**What is required**
Starting at the line that contains "html: <div> <div>", transcribe each line exactly through the end of the data below, and skip any pictures.

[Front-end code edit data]
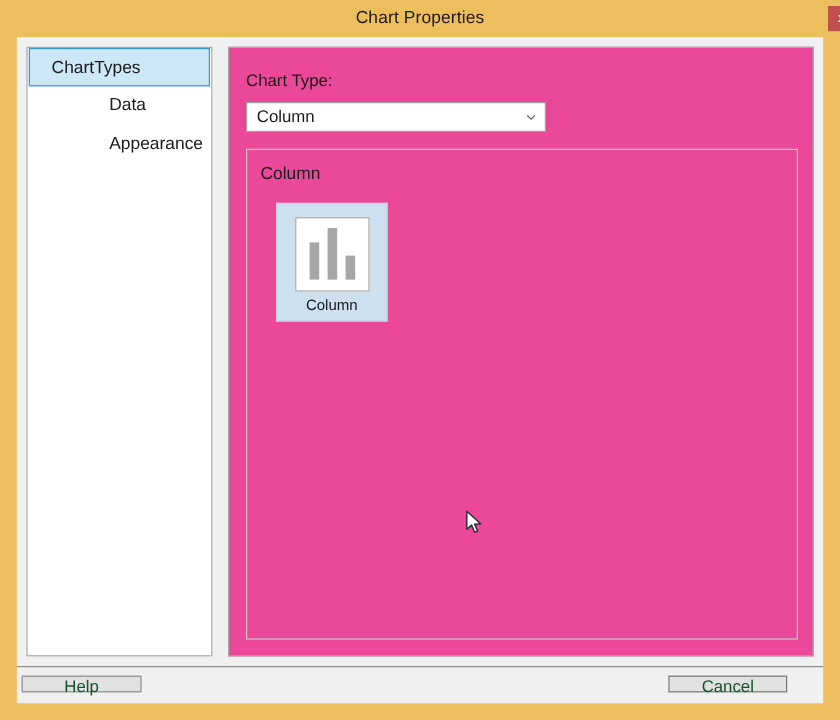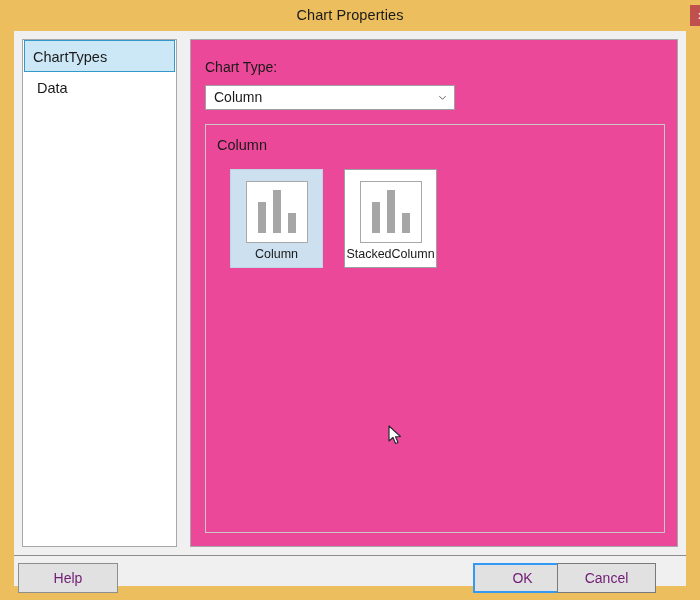"ChartTypes" .sidebar-item.selected { padding-left: 8px -> 18px }
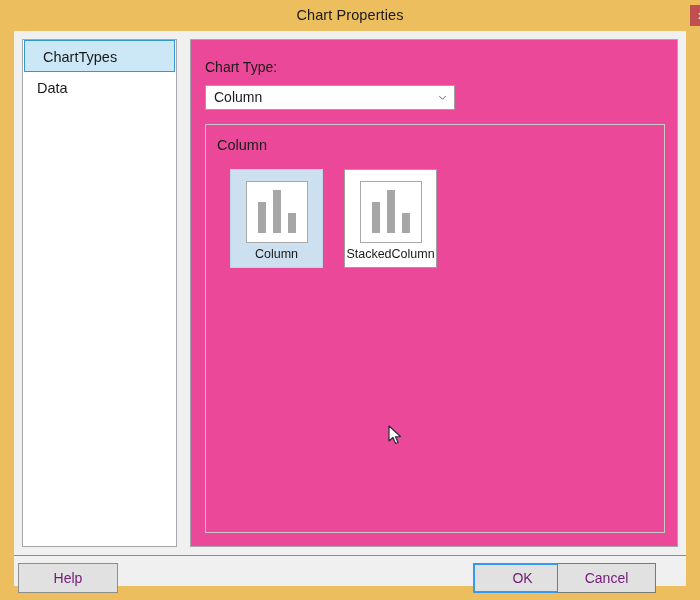"Data" .sidebar-item { margin-left: none -> 44px; padding-left: 14px -> 24px }
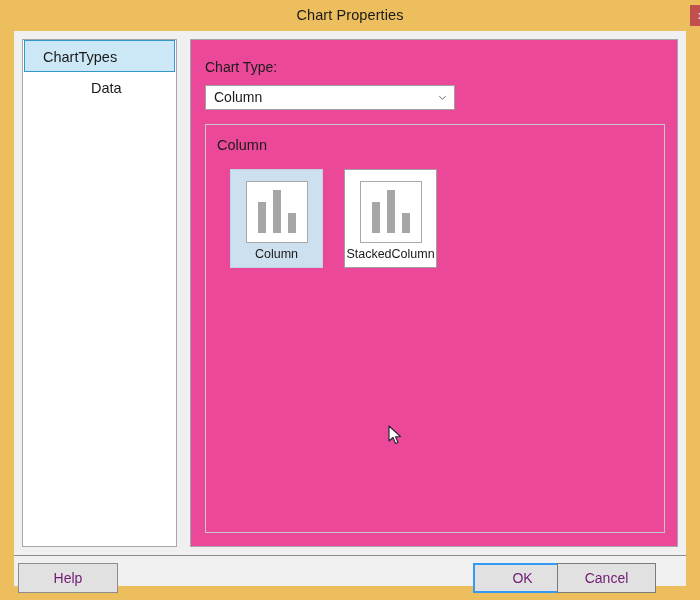"Appearance" div.sidebar-item { html: none -> <div> <span>Appearance</span> </div> }
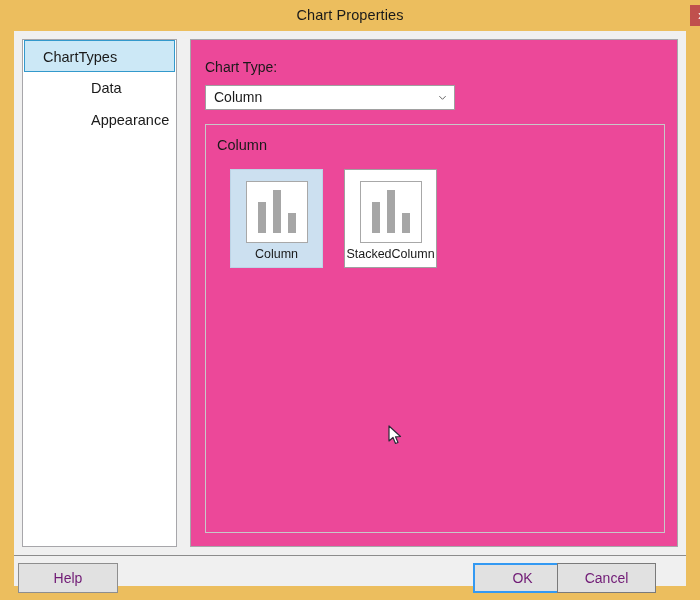"StackedColumn" div.type-card { html: <div> <div> <div></div> <div></div> <div></div> </div> <div>StackedColumn</div> </div> -> none }
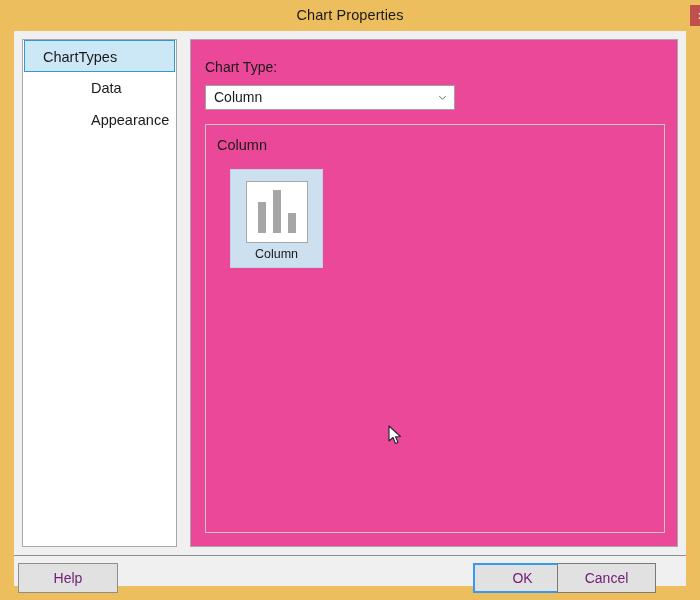"Help" .dlg-button { color: #701a75 -> #14532d; height: 30px -> 14px }
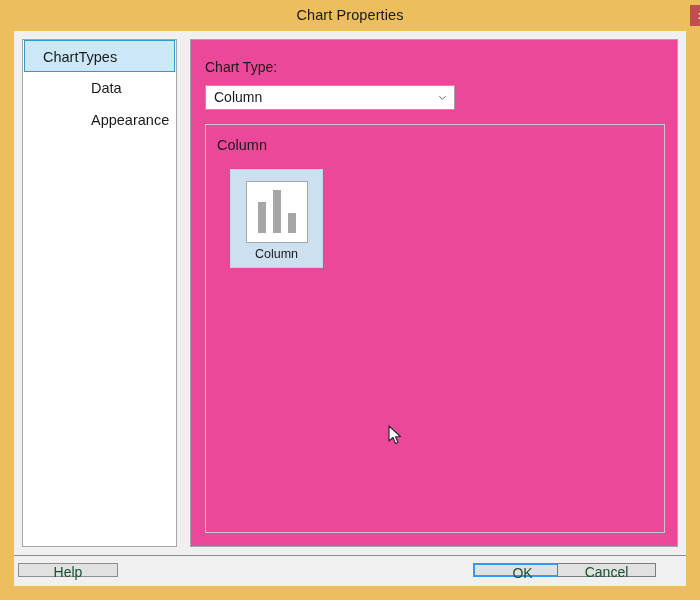"OK" button.dlg-button { html: <button>OK</button> -> none }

**Answer below**
"StackedColumn" div.type-card { html: <div> <div> <div></div> <div></div> <div></div> </div> <div>StackedColumn</div> </div> -> none }
"Help" .dlg-button { color: #701a75 -> #14532d; height: 30px -> 14px }
"OK" button.dlg-button { html: <button>OK</button> -> none }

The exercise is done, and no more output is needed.